#### Assigned task:
Write the records out exactly, so that no picture remains in the copy.

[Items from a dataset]

----------

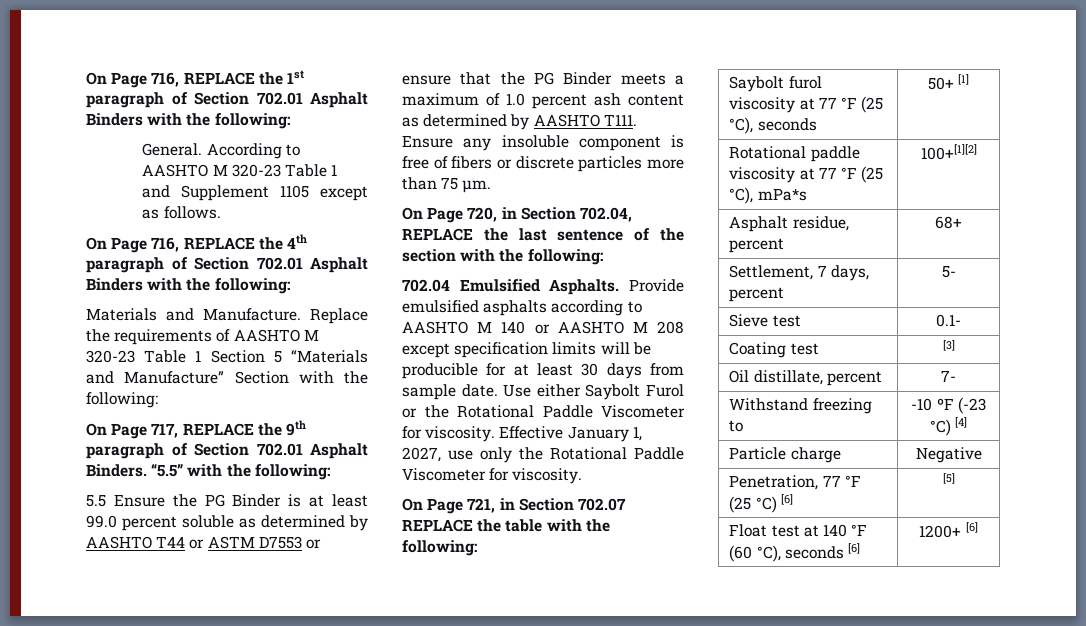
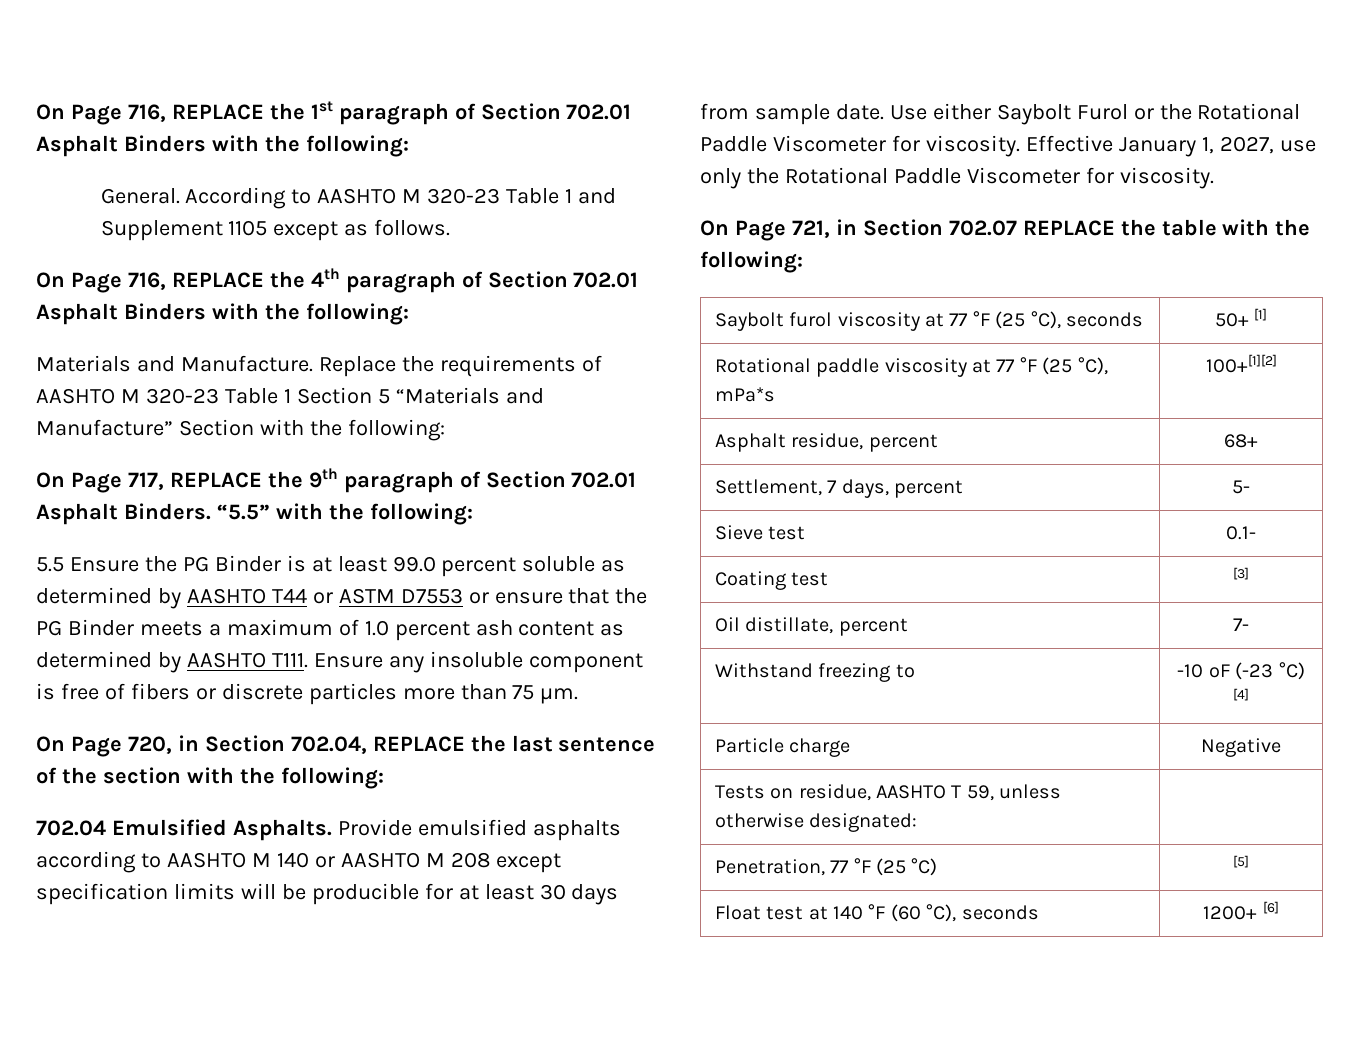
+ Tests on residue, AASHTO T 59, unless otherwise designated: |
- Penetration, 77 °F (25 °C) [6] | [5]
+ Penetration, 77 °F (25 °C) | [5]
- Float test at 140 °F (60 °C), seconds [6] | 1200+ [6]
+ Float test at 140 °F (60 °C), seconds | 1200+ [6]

----------

#### Solution to this problem:
+ Tests on residue, AASHTO T 59, unless otherwise designated: |
- Penetration, 77 °F (25 °C) [6] | [5]
+ Penetration, 77 °F (25 °C) | [5]
- Float test at 140 °F (60 °C), seconds [6] | 1200+ [6]
+ Float test at 140 °F (60 °C), seconds | 1200+ [6]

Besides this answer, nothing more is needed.